On the other hand, Expect is much faster then you are. The computer may appear to have stopped typing, perhaps even in the middle of the message-of-the-day, only because the CPU is being shared among many tasks. This unintentional pause can make Expect think that all the input has arrived.

There is no perfect solution. You can start another expect command to wait for a few more seconds to see if any more input arrives. But there is no guarantee even this or any time limit is good enough. Even humans can be faked out by random system indigestion. When was the last time you thought your program was hung, so you started pressing ^C only to find out that the network or some other resource was just temporarily overloaded?[25]

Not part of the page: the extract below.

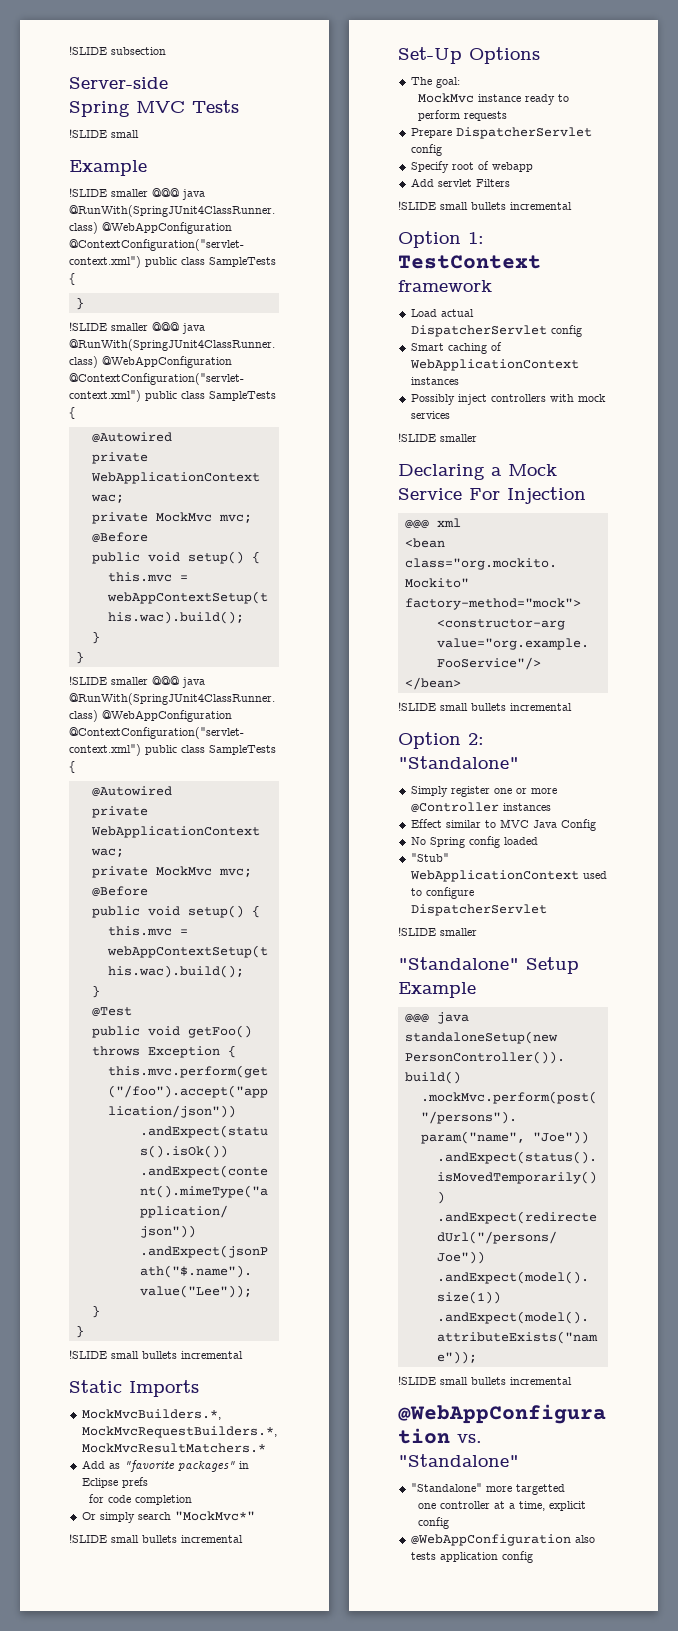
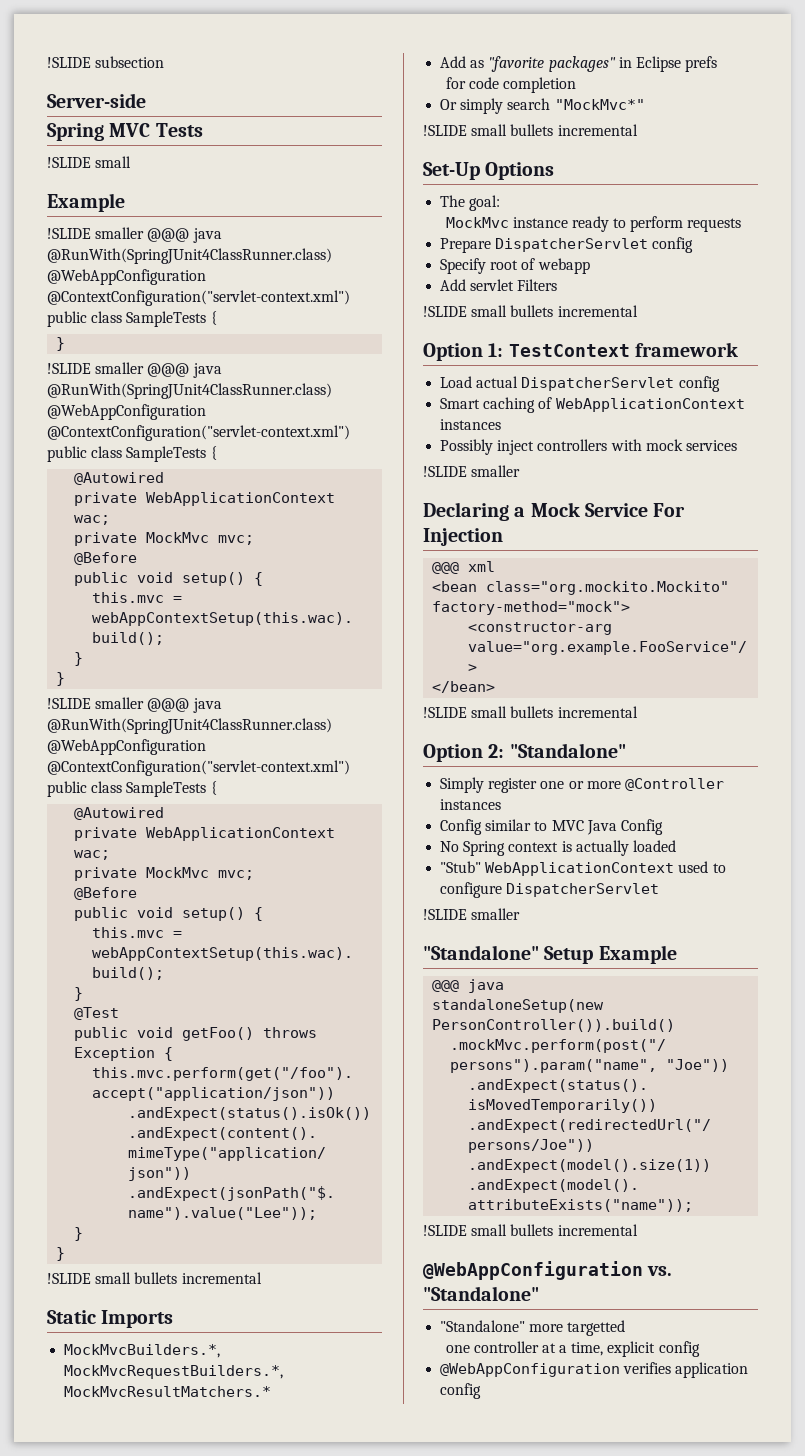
[410,819,442,828] Effect -> [440,819,483,835] Config
[468,836,500,848] config -> [508,840,629,856] context is actually
[574,1535,595,1543] [410,1552,436,1560] also tests -> [623,1362,672,1374] verifies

While it is possible to take extra steps, there simply is no way to guarantee that something that looks like a prompt really is a prompt, considering that even humans can be fooled. But for most purposes, a $ helps substantially in the face of unknown data that could unintentionally cause a premature match.

Fortunately, the specific problem of changing messages-of-the-day is moot. On most systems, the message-of-the-day no longer serves as a news distribution mechanism, having been replaced by superior interfaces such as Usenet news or other bulletin board-like systems. Instead, the message-of-the-day usually contains a message describing the revision level of the system, copyrights, or other information that rarely changes. In this case, users just need to choose patterns that avoid matching this characteristic information while still matching their prompts.

Example—A Smart Remote Login Script

In Chapter 3 (p. 83), I showed a script called aftp. This automated the initialization for an anonymous ftp session and then passed control from the script to the user. The same idea can be applied to many other programs.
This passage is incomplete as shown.